Боль, казалось, сводила зверя с ума. Их рев превзошел пределы воображаемого. Огромное тело поднялось на дыбы, с невероятной силой врезалось в корабль и раздавило его железный борт. Мортенсон почувствовал, как что-то сломалось глубоко под его ногами, и вода хлынула по его торсу широким журчащим потоком. Змеиная шея чудовища выгнулась, как тело атакующей кобры. Ее череп дико раскачивался.
Сарцин снова выстрелил, и на шее чудовища была вторая зазубренная рана; несмотря ни на что, не более чем булавочный укол в гигантском теле.
«Глаза!» - закричал Мортенсон. “Стреляй ему в глаза!”
Сарцин быстро перезарядил, выбил стволом последнее стекло из рамы и осторожно прицелился.
Он не успел спустить курок.
Змеиная шея зверя выгнулась еще больше. С ужасающим ревом она запрокинула голову, выставила свое огромное тело высоко над рекой и взлетела.
Затем бронированный рогами череп доисторического монстра, словно молот титана, ударил по рулевой рубке и разбил ее.

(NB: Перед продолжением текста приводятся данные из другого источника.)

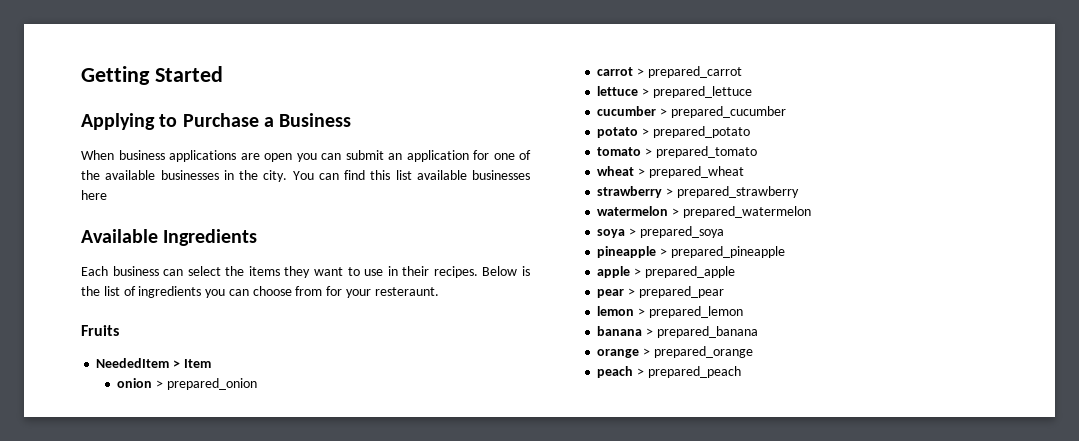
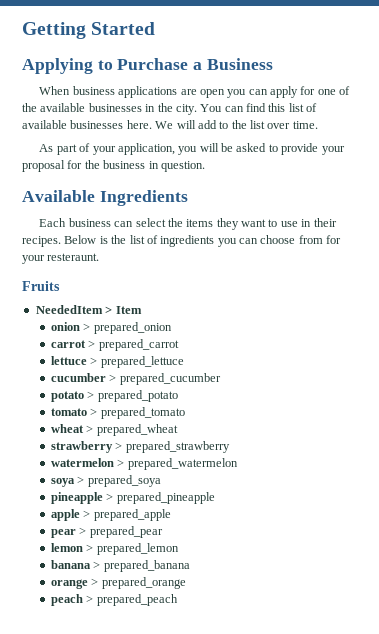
- When business applications are open you can submit an application for one of the available businesses in the city.
+ When business applications are open you can apply for one of the available businesses in the city.
- You can find this list available businesses here
+ You can find this list of available businesses here. We will add to the list over time.
+ As part of your application, you will be asked to provide your proposal for the business in question.

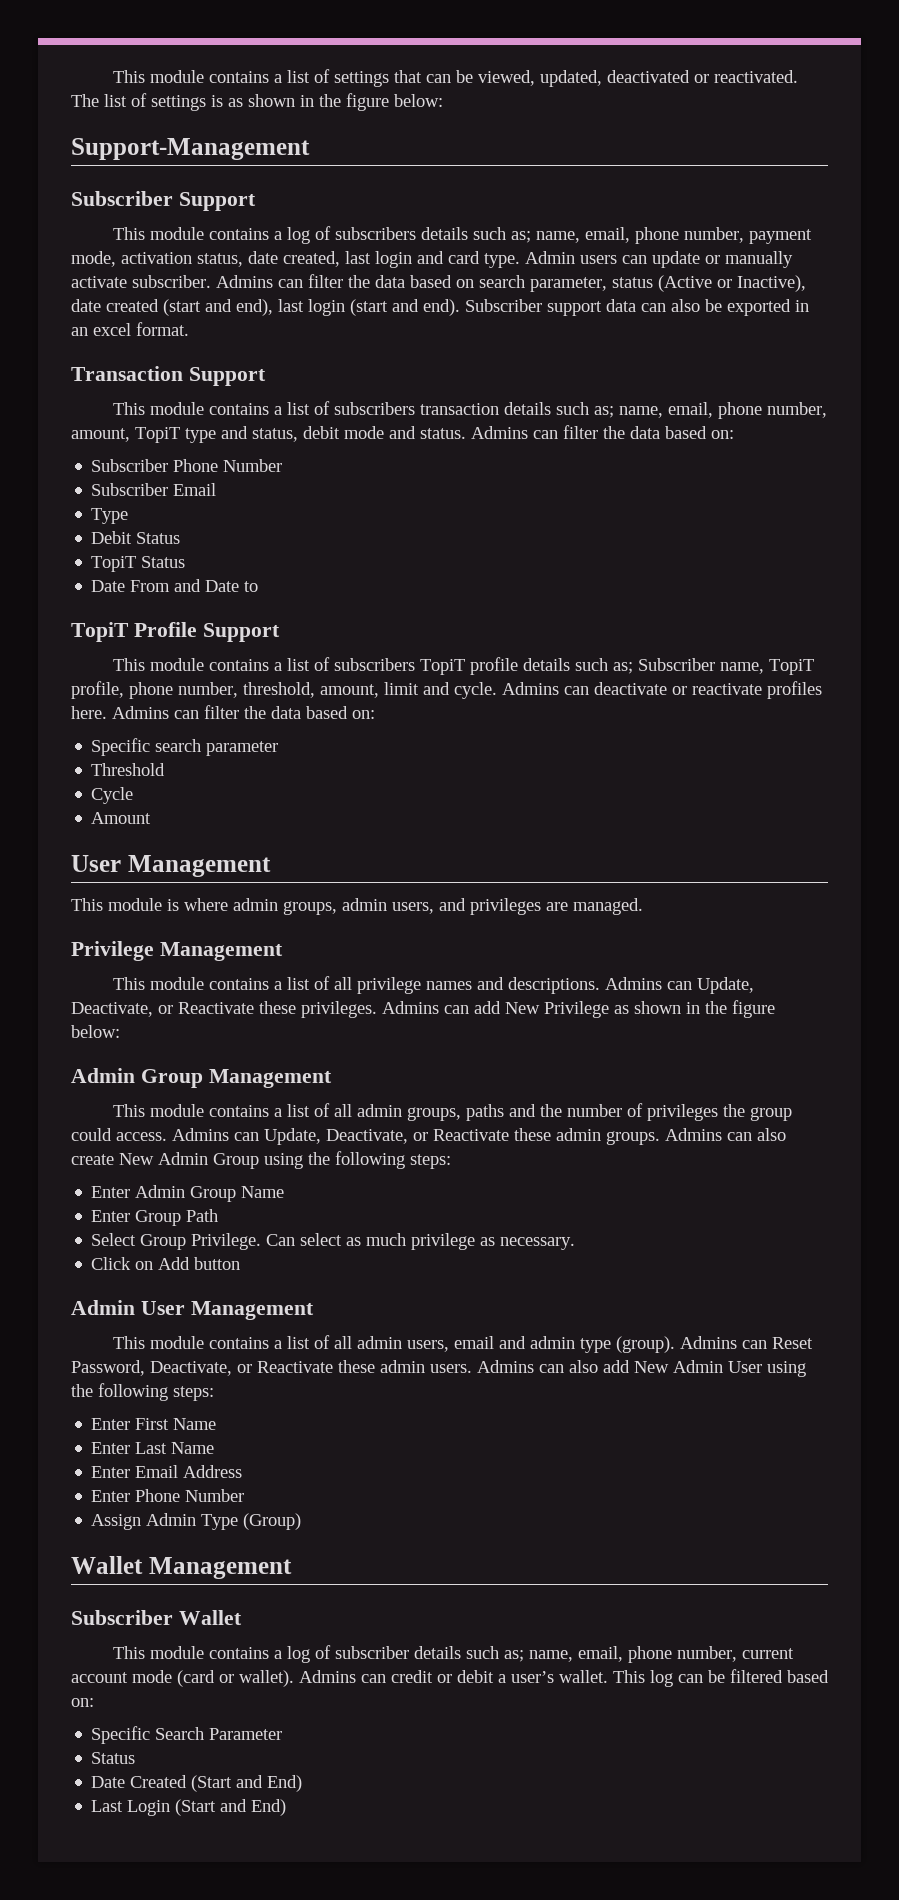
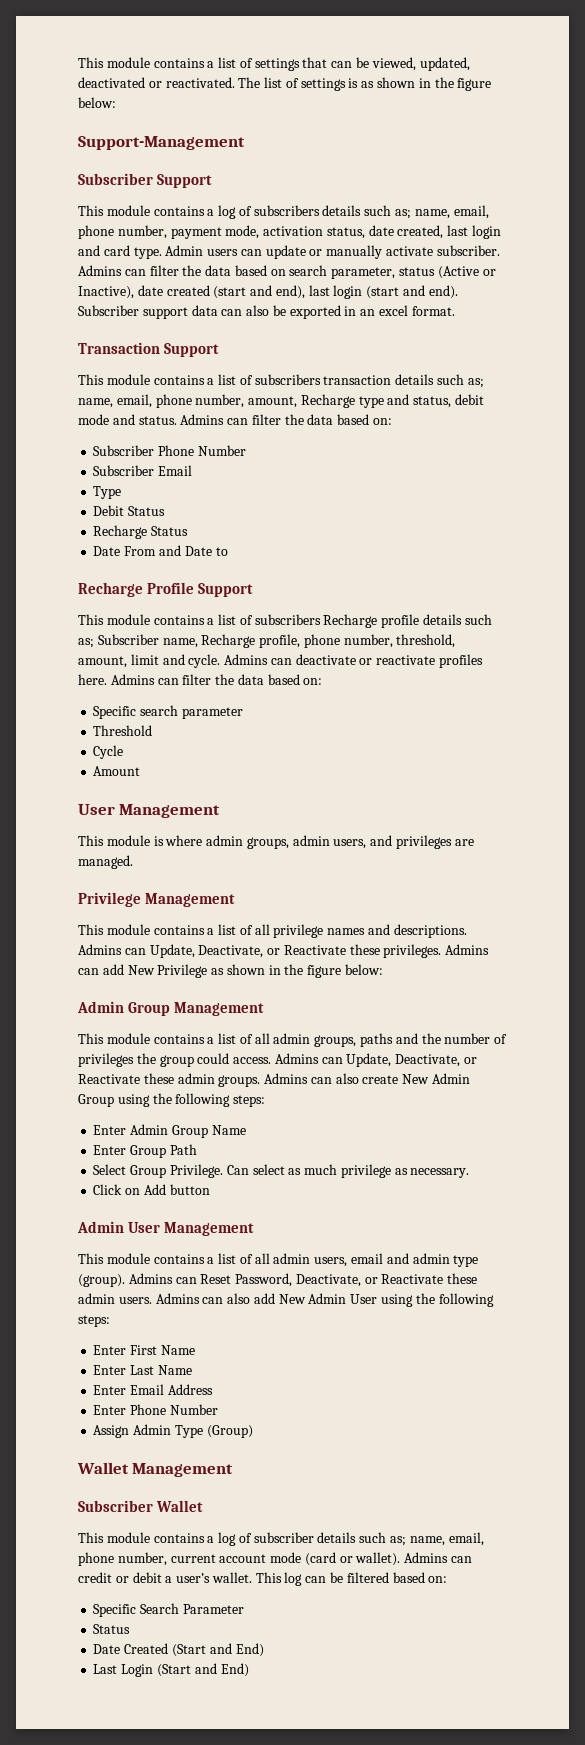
- This module contains a list of subscribers transaction details such as; name, email, phone number, amount, TopiT type and status, debit mode and status.
+ This module contains a list of subscribers transaction details such as; name, email, phone number, amount, Recharge type and status, debit mode and status.
- TopiT Status
+ Recharge Status
- TopiT Profile Support
+ Recharge Profile Support
- This module contains a list of subscribers TopiT profile details such as; Subscriber name, TopiT profile, phone number, threshold, amount, limit and cycle.
+ This module contains a list of subscribers Recharge profile details such as; Subscriber name, Recharge profile, phone number, threshold, amount, limit and cycle.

Мортенсон зашатался о поручень. Еще одна онемевшая боль пронзила его грудь. Он почувствовал, как сломанное ребро глубоко вонзилось в его тело.
Его глаза начали затуманиваться. Словно сквозь вздымающуюся черную занавеску, он увидел, как чудовище отошло от корабля, хлестало воду своими смехотворно маленькими плавниками и склонило голову.
Мортенсон все еще чувствовал, как корабль начинает дрожать, когда монстр сунул свое тело под корпус и начал медленно поднимать патрульный катер из воды. Он также почувствовал, как корабль лежит на боку и царапает подветренной стороной укрепление каменного берега. Тогда не более того.
Был почти полдень, когда мы вернулись в пансионат. Ховард, как и обещал, отвел меня к врачу, которого знал и которому доверял, - к ветеринару, как я узнал позже. Это не изменило того факта, что он мастерски лечил мои раны и так умело успокаивал мою боль, что после этого я почти ничего не чувствовал. Ожог на руке все равно оказался поверхностным; моя кожа коснулась горящего вещества всего на долю секунды. Тем не менее, когда я увидел лезвие своего тростиного меча, холод пробежал по моему позвоночнику: твердая сталь была ослеплена и покрыта пятнами; прямо съедены.
Усталость настигла меня, когда мы - после того, что казалось вечностью - наконец вернулись к пенсии Говарда. Мы снова сели вместе в библиотеке; единственная комната, кроме кухни, которая не была комнатой для гостей и служила для Ховарда чем-то вроде гостиной.